Ich suche nach Herausforderungen. Ich weiß nicht, ob ich im Leben mutig bin, aber deswegen bin ich wahrscheinlich auch Schauspieler geworden. Um sagen zu können, da kann ich so mutig sein, wie ich will. Denn am Ende des Tages ist es nur Spiel. Die Herausforderung liegt darin, eine Rolle anzunehmen, wo man sagt "Oh, warte mal ..." Ob das dann eine lustige Rolle oder eine schwere ist, ist egal. Sobald man sagt "Wie soll denn das gehen?", ist das für mich der Reiz an der ganzen Geschichte. Und da ich die Herausforderungen suche, suche ich sie in allen Segmenten der Schauspielerei. Deswegen bin ich überall unterwegs.

Uwe Barschel wurde damals von einem Journalisten tot in der Badewanne fotografiert. Auch im Film überschreitet der Journalist David Burger immer wieder Grenzen. Wie weit darf Journalismus gehen?
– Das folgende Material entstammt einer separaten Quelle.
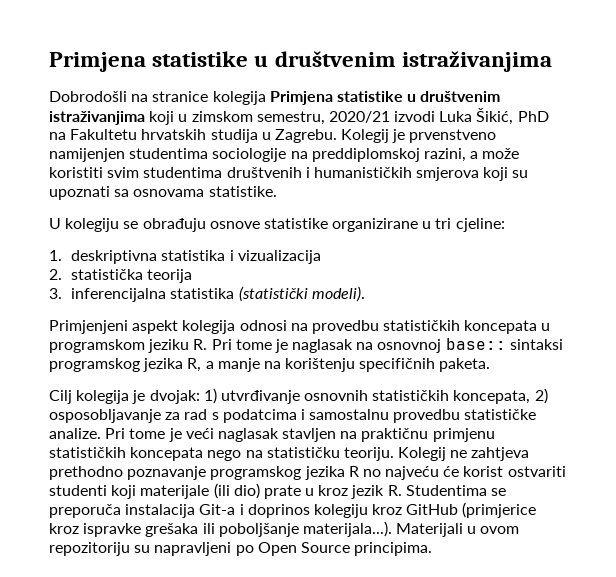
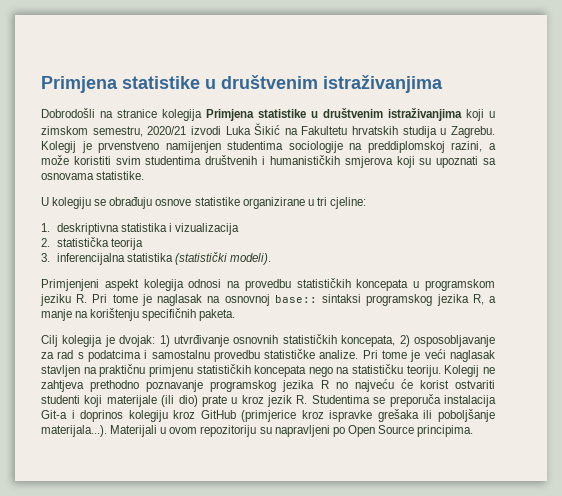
[476,108,549,125] Šikić, PhD -> [254,123,281,135] Šikić

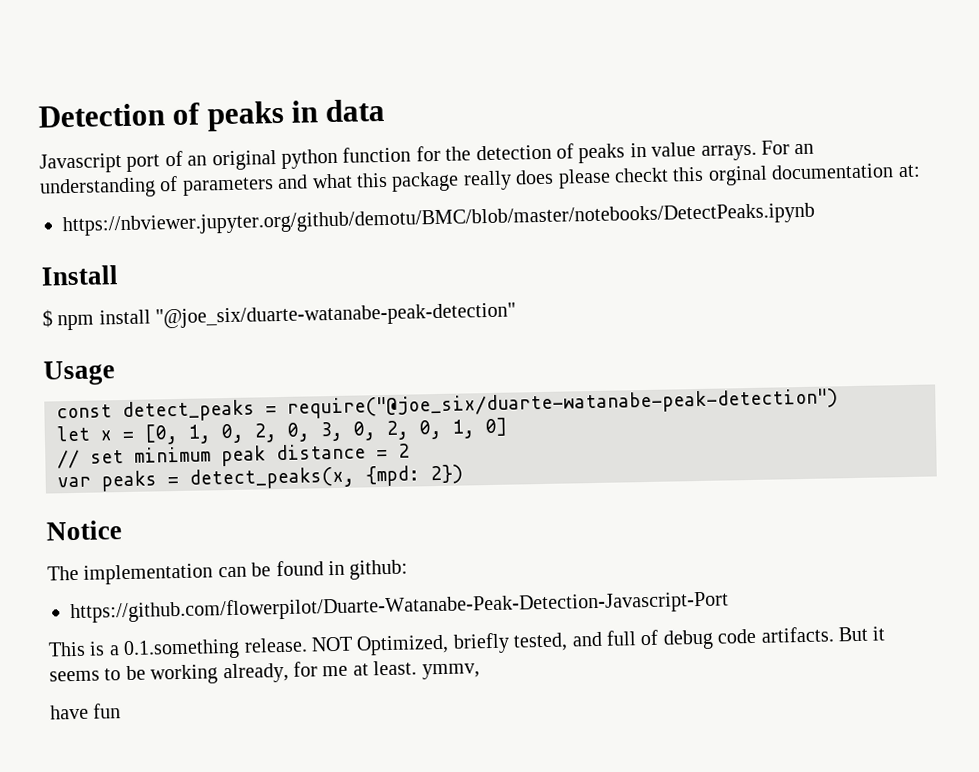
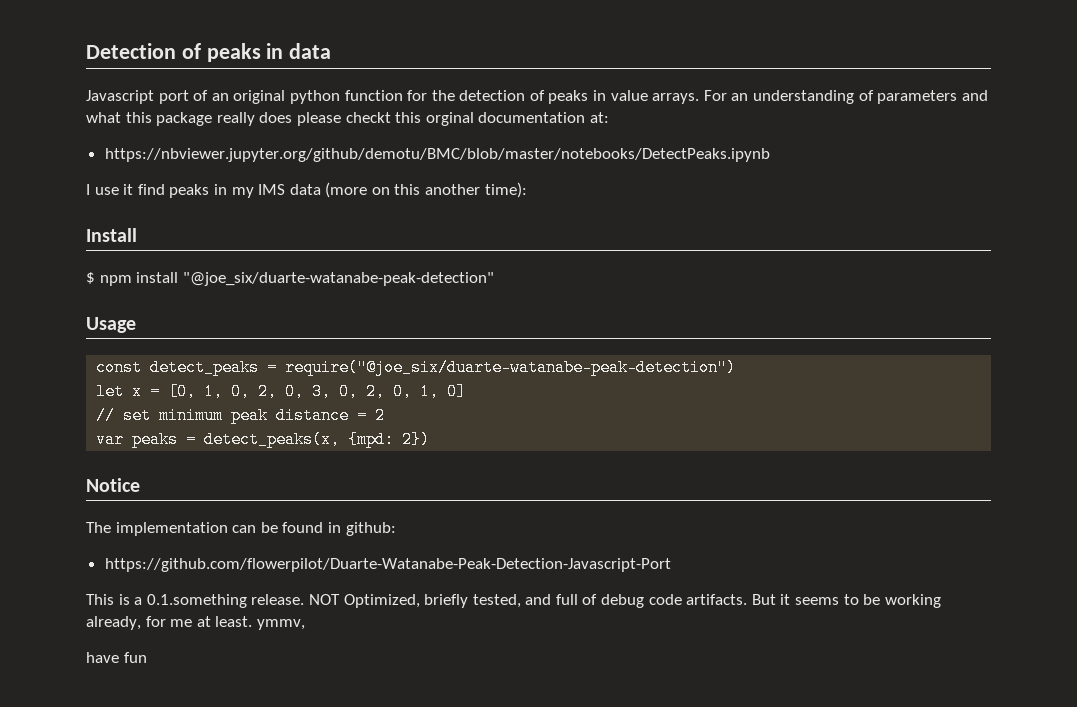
(815, 219) none -> [86,182,527,198] // I use it find peaks in my IMS data (more on this another time):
Das ist eine sehr interessante Frage. Mit diesem Foto wurde eine Ikone des 20. Jahrhunderts geschaffen. Das hat sich eingebrannt. Und im selben Moment habe ich immer ein Gefühl von Scham, wenn ich mir dieses Bild anschaue. Das ist genau das, womit wir auch im Film hantiert haben. Der Journalismus ist damals wirklich schlimme Wege gegangen und hat sich auch Rechte herausgenommen, die neben der Berichterstattung lagen. Zwischen dem, was Journalismus als Aufgabe hat und was er zur Erfüllung dieser Aufgabe darf, ist eine große Lücke. Und es wurde damals wirklich alles dafür getan, den Skandal auch tatsächlich einen Skandal werden zu lassen. Damit hat sich der Journalismus in großen Teilen nicht rühmlich gezeigt.

Viele verloren damals das Vertrauen in die Politik. Wie hat sich Ihre persönliche Einstellung dazu über die Jahre verändert?

Als das damals passierte, war ich gerade 19 Jahre alt und mit dem ganzen Unwissen und der unerfahrenen Überheblichkeit ausgestattet, die man als 19-Jähriger haben muss und darf. Ich würde sagen, die Barschel-Affäre hat meinen Blick auf Politik nachhaltig geprägt. Allerdings muss ich betonen, dass ich deswegen nicht das politische System angezweifelt habe, sondern die, die damit hantieren, und auch deren Glaubwürdigkeit. Es hat meinen Blick auf Autoritäten relativiert. Da ist ein gewisses Misstrauen in den Gebrauch von Macht gekommen, das ich nicht mehr loswerde. Dazu muss man aber nicht das politische System anzweifeln, sondern die Leute, die es bedienen.

Zum Schluss noch ein ganz anderes Thema: Fotografie. Sie fotografieren gern unter dem Pseudonym Bernadette Ypso. Welche Kollegin oder welchen Kollegen aus "Der Fall Barschel" würden Sie gern ablichten?

Ich könnte mir keinen allein aussuchen, weil ich sie alle so toll finde. Letztens beim Pressetermin dachte ich wieder: Boah, Fabian Hinrichs, was für ein Gesicht, und Alexander Fehling. Einfach fantastisch. Aber auch Edgar Selge und natürlich Antje Traue, weil sie eine unheimlich schöne Frau ist. Sonst fotografiere ich auch meistens bei den Dreharbeiten, aber bei diesem Film habe ich mich nicht getraut. Da gab es etwas wie Verhaltenheit bei mir. Aber jetzt im Nachhinein, wenn wir so darüber sprechen, würde ich gern Alexander Fehling und Fabian Hinrichs gemeinsam fotografieren. Diese beiden Gesichter zusammen sind einfach faszinierend. Das wird man auch im Film sehen.